Search code examples
rustendiannesssha256

Reproducable cryptographic hashes of Rust structs/enums


Currently I'm using the following code to get sha256 hashes of Rust structs and enums.

pub fn sha256<T: Sized + Serialize>(ser: T) -> [u8; 32] {
    let str = ron::ser::to_string(&ser).expect("serialization has failed");

    let mut hasher = Sha256::new();
    hasher.update(str);
    let hash = hasher.finalize();
    *hash.as_ref()
}

This works, but is far from ideal:

  • If RON serialisation changes, the hashes will change.
  • Serialisation is wasting CPU cycles.

There is a .hash() method on many types, but that seems to be for 64-bit non-crypto hashing (HashMap, etc.).

How can I cryptographically-hash arbitrary Rust structs and enums, such that the hashes will be identical regardless of architecture/word-size/endianess? (I do not use usize in these.)


Solution

  • If you want to hash an object with a cryptographic hash, you must necessarily turn it into a stream of bytes, since that's the only thing that cryptographic hashes accept. We would generally call this serialization.

    There are some things you can do:

    • Find the fastest general-purpose serialization format you can.
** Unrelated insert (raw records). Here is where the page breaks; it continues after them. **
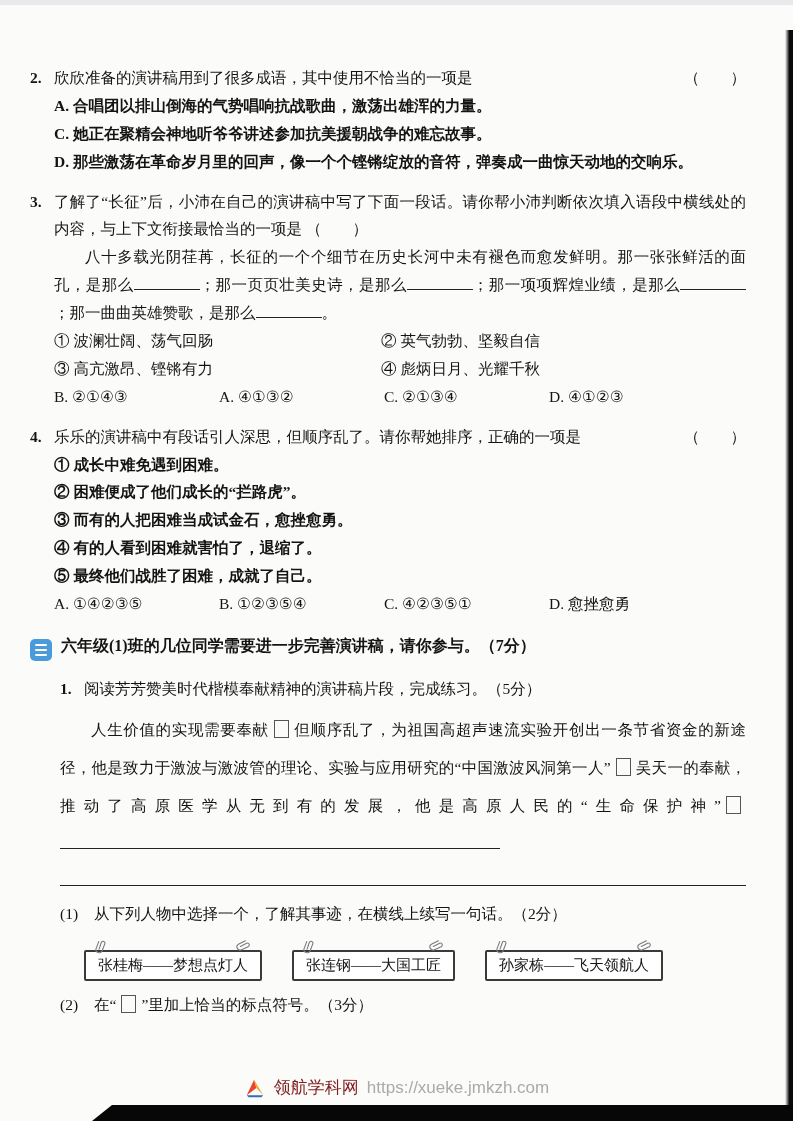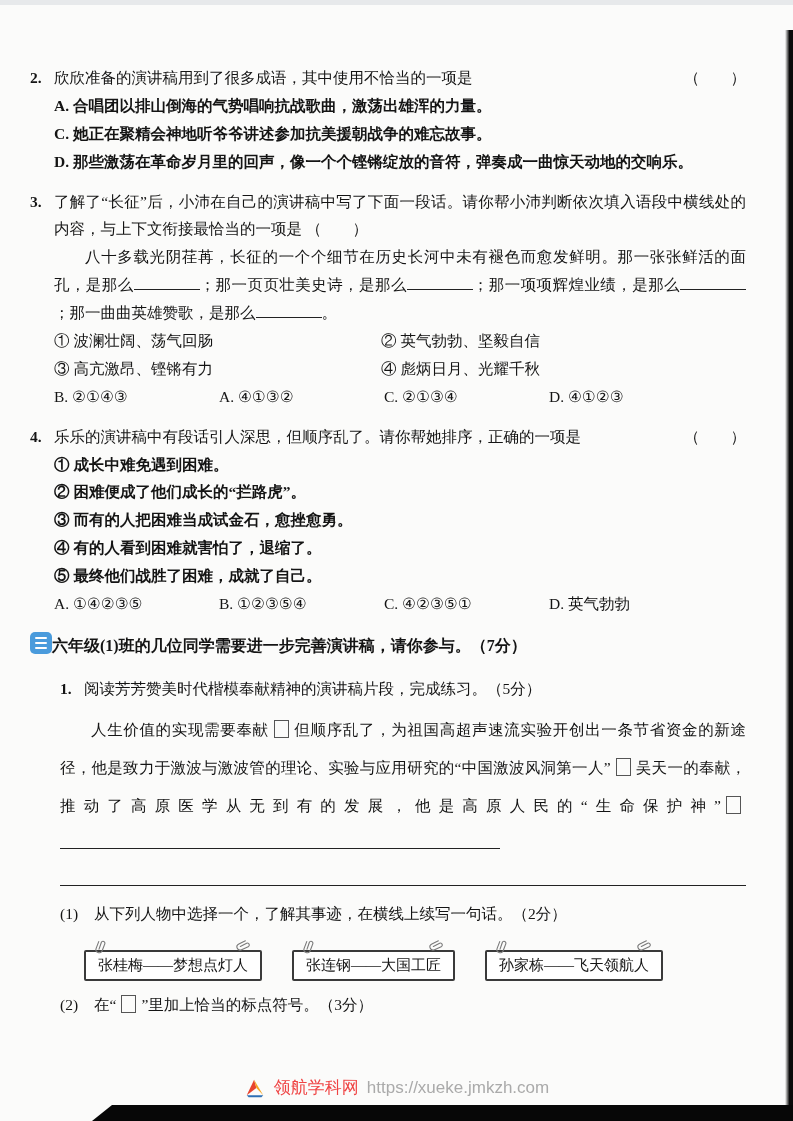"D. 英气勃勃" span.optcell { text: 英气勃勃 -> 愈挫愈勇 }
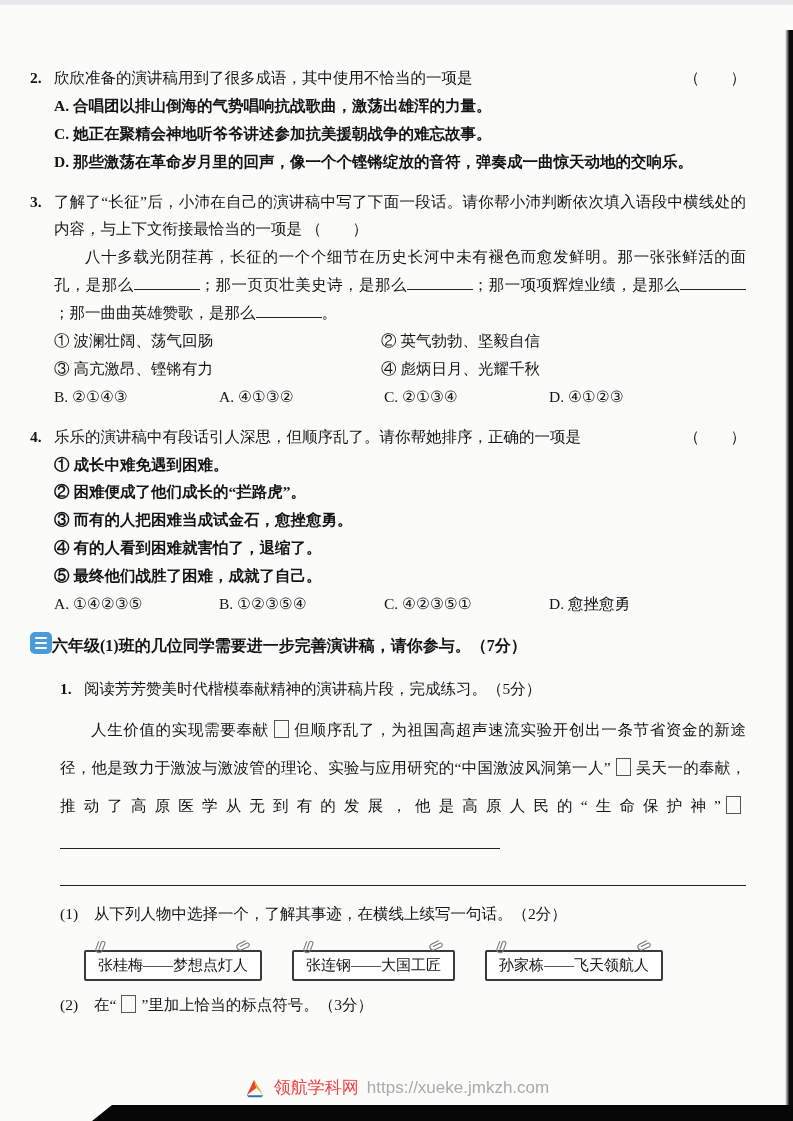"六年级(1)班的几位同学需要进一步完善演讲稿，请你参与。（7分）" .section-head { align-items: flex-start -> flex-end; gap: 0 -> 9px }
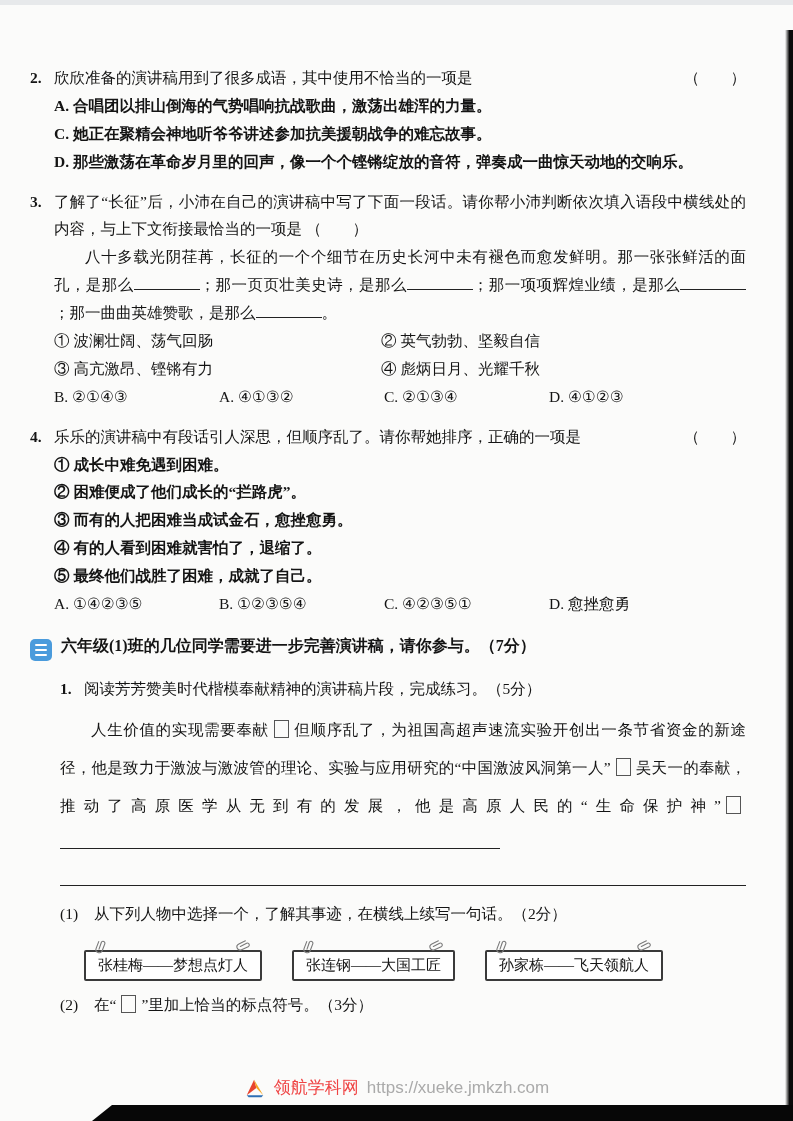"领航学科网" .footer .site { color: #ef4444 -> #7f1d1d }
JSON is not good for this, since it doesn't serialize byte sequences efficiently, so you could try CBOR, Msgpack, or some other binary format.
    • Add tests to your code that common structures hash to expected values so that you can verify that they work as expected and avoid breaking things unexpectedly.
    • Add a version field to your hash, if possible, so you can bump the version if you need to change the serializer or the byte structure of the serialization.
    • Use a faster hash than SHA-256, such as SHA-512, SHA-512/256, or BLAKE2b (on 64-bit systems) or BLAKE2s (on 32-bit systems) to reduce the cost of the overall operation.

    Alternatively, you could try building a custom Hasher implementation which can also output a SHA-256 value. Your structure would then need to implement Hash instead of Serialize and you'd do the hashing incrementally. This might or might not be faster.